Liber Gomorrhianus

28 Diciembre, 2013 – Espiritualidad digital

Los sacristanes de la muerte

herodes    Es el contrapunto de la Navidad: el vértigo de la muerte y las tinieblas, la pasión por la sangre del débil. Todo ello adornado por lemas de la talla intelectual que demuestran sus pancartas: «Nosotras decidimos lo que nos sale del coño». Concepción Arenal o Rosalía de Castro, al lado de estas pensadoras, eran analfabetas.

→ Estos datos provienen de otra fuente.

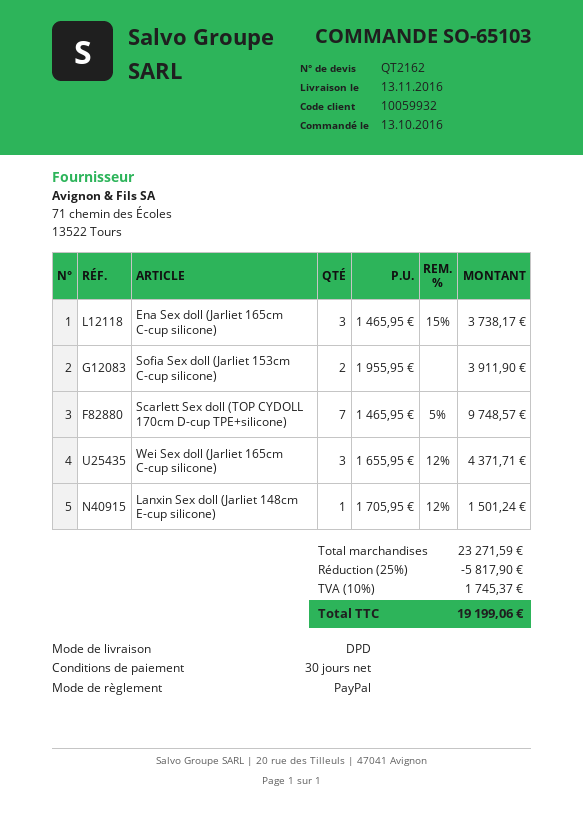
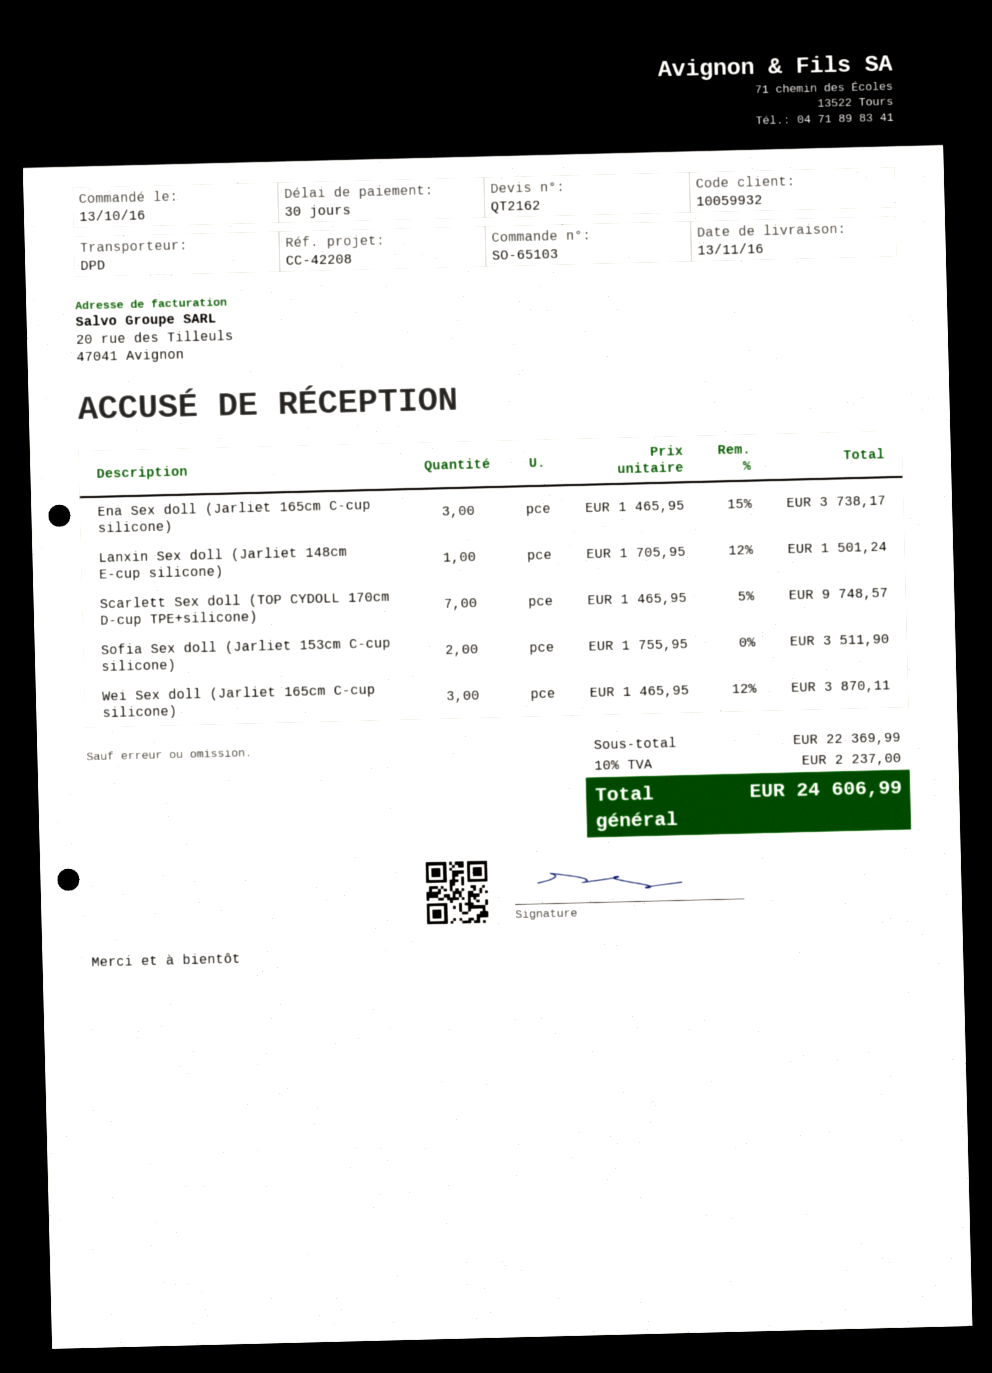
Sofia Sex doll (Jarliet 153cm C-cup silicone): 2 x 1955.95 = 3911.90 -> 2 x 1755.95 = 3511.90
Wei Sex doll (Jarliet 165cm C-cup silicone): 3 x 1655.95 - 12% = 4371.71 -> 3 x 1465.95 - 12% = 3870.11
subtotal: 23271.59 -> 22369.99
discount: 25% = 5817.90 -> none
tax: 10% = 1745.37 -> 10% = 2237.00
total: 19199.06 -> 24606.99

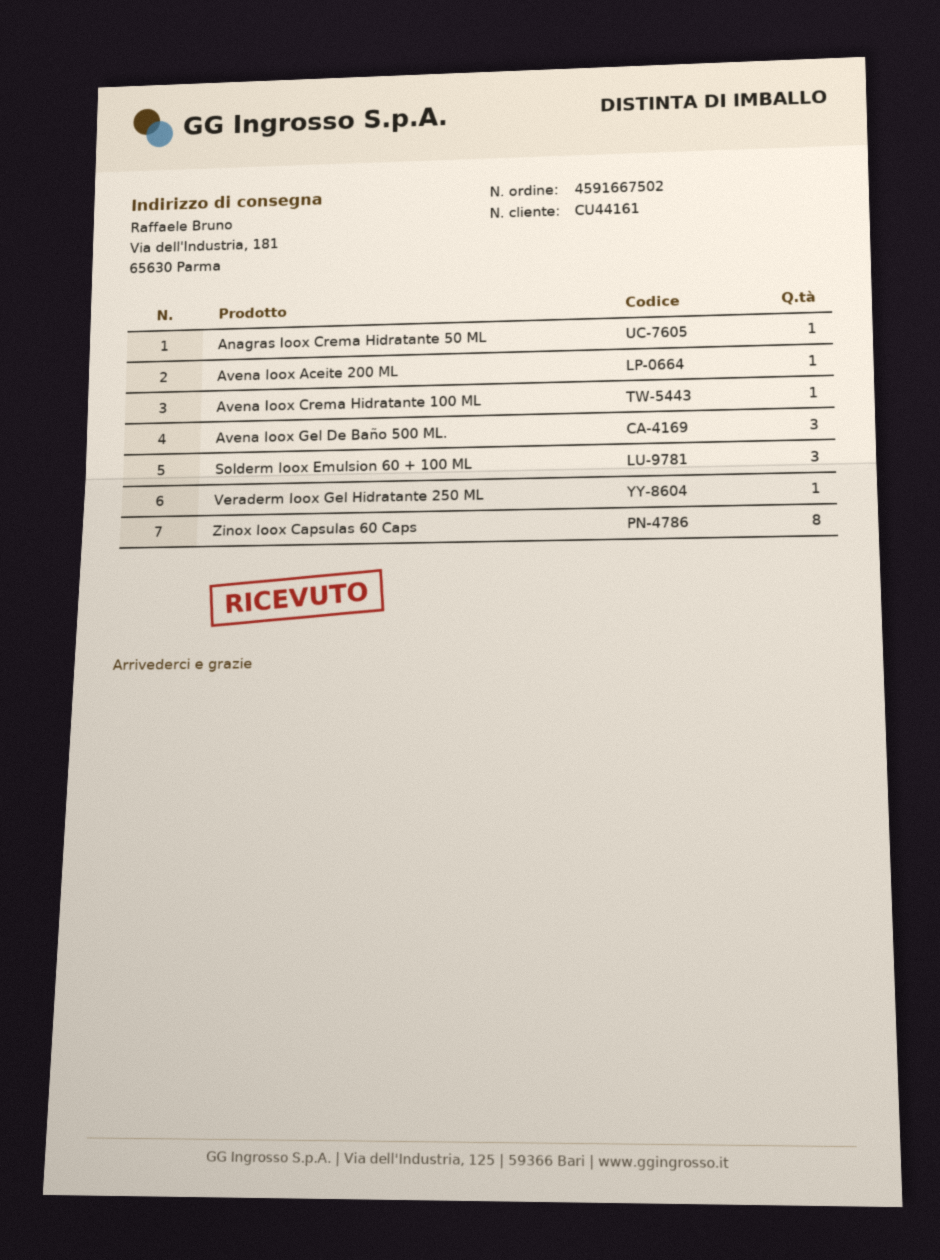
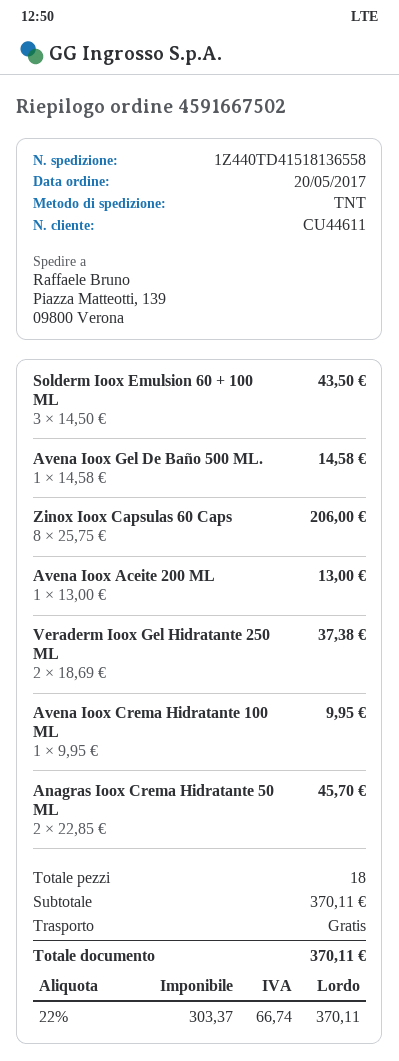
customer number: CU44161 -> CU44611
ship to: Via dell'Industria, 181, 65630 Parma -> Piazza Matteotti, 139, 09800 Verona
Anagras Ioox Crema Hidratante 50 ML: 1 -> 2
Avena Ioox Gel De Baño 500 ML.: 3 -> 1
Veraderm Ioox Gel Hidratante 250 ML: 1 -> 2

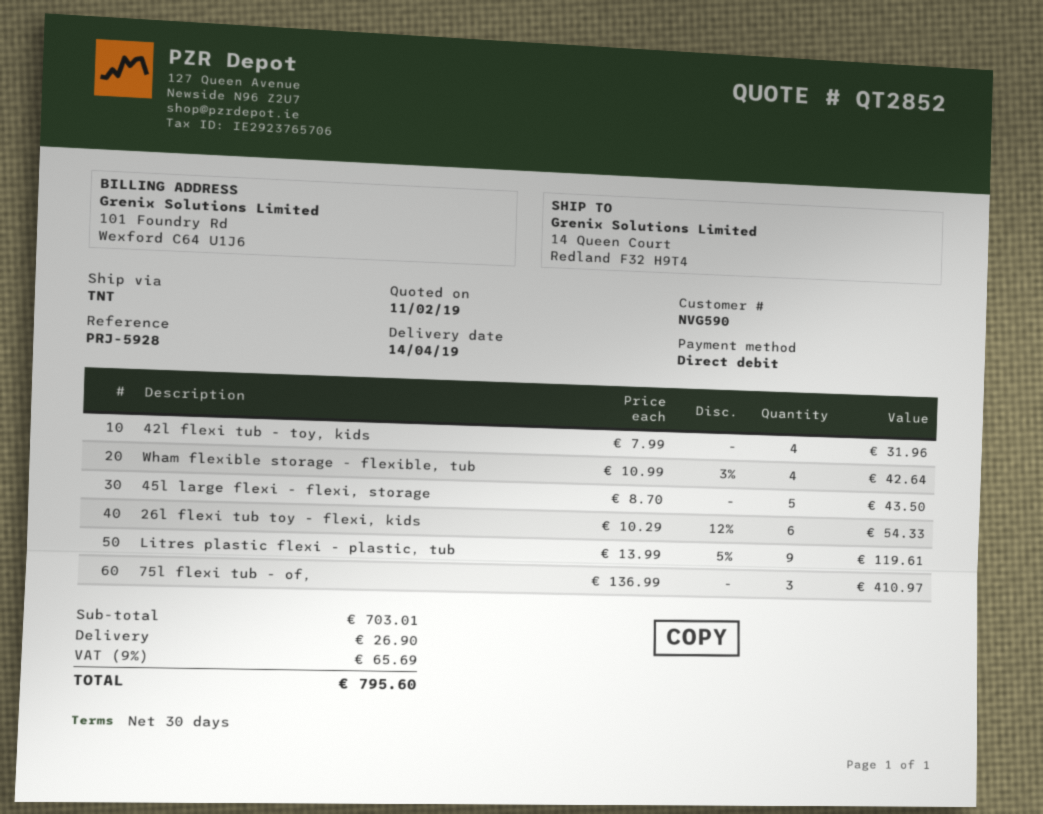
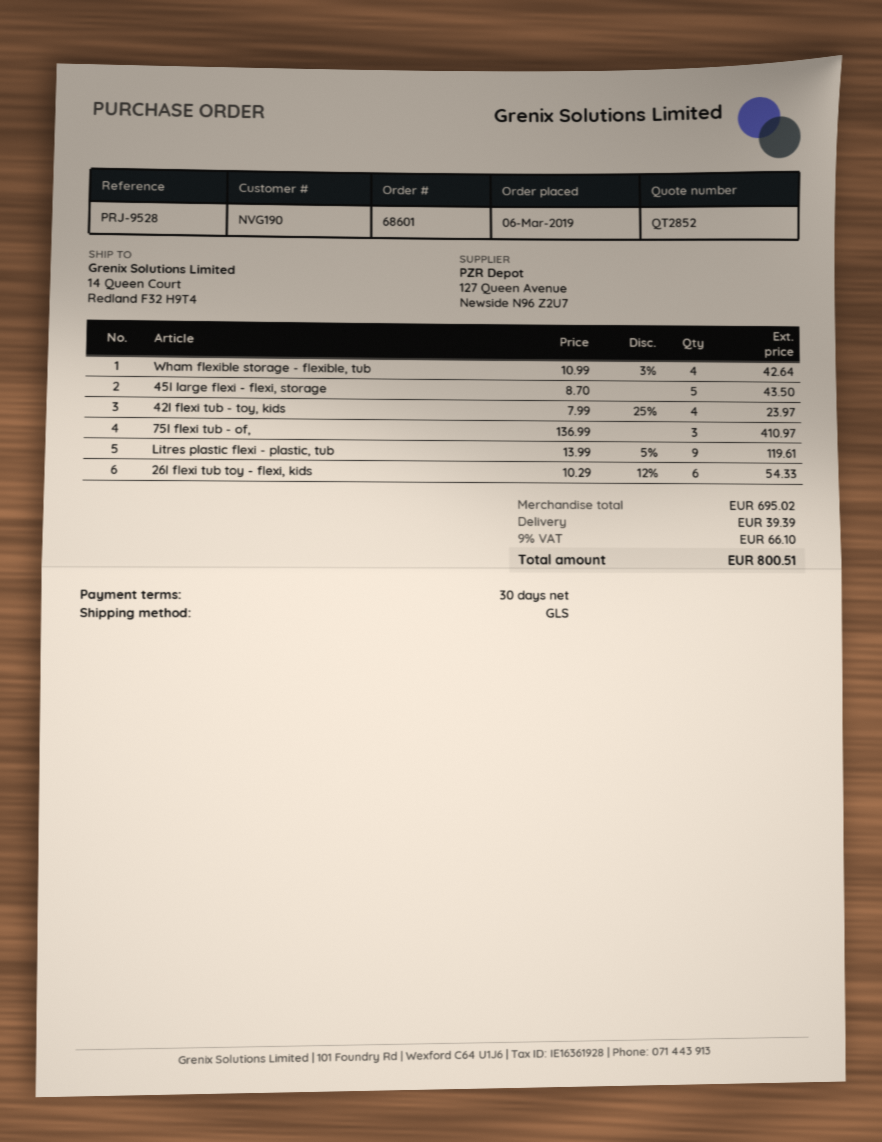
customer number: NVG590 -> NVG190
reference: PRJ-5928 -> PRJ-9528
shipping method: TNT -> GLS
42l flexi tub - toy, kids: 4 x 7.99 = 31.96 -> 4 x 7.99 - 25% = 23.97
subtotal: 703.01 -> 695.02
shipping: 26.90 -> 39.39
tax: 9% = 65.69 -> 9% = 66.10
total: 795.60 -> 800.51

    Mandó matar a todos los niños.

    El ser humano que ha tenido la desgracia de comenzar a existir como fruto de una violación es considerado un enemigo peor que el violador mismo. Y, mientras el violador acaba en la cárcel para salir después, el pequeñín es descuartizado y arrojado a la basura. Con las bendiciones y la ayuda de la autoridad.

    Piden por las calles la pena de muerte para los pequeños que padezcan síndrome de Dawn, o que vengan con labio leporino. «No se les puede obligar a vivir con una deformidad». Por eso creen mejor matarlos sin consultarles. Y gritan para que se les reconozca el derecho de los carniceros.

    Luego claman contra las corridas de toros. Yo creo que Herodes, siendo quien era, habría ocupado el palco en Las Ventas. En su maldad, era más coherente que estos sacristanes de la muerte.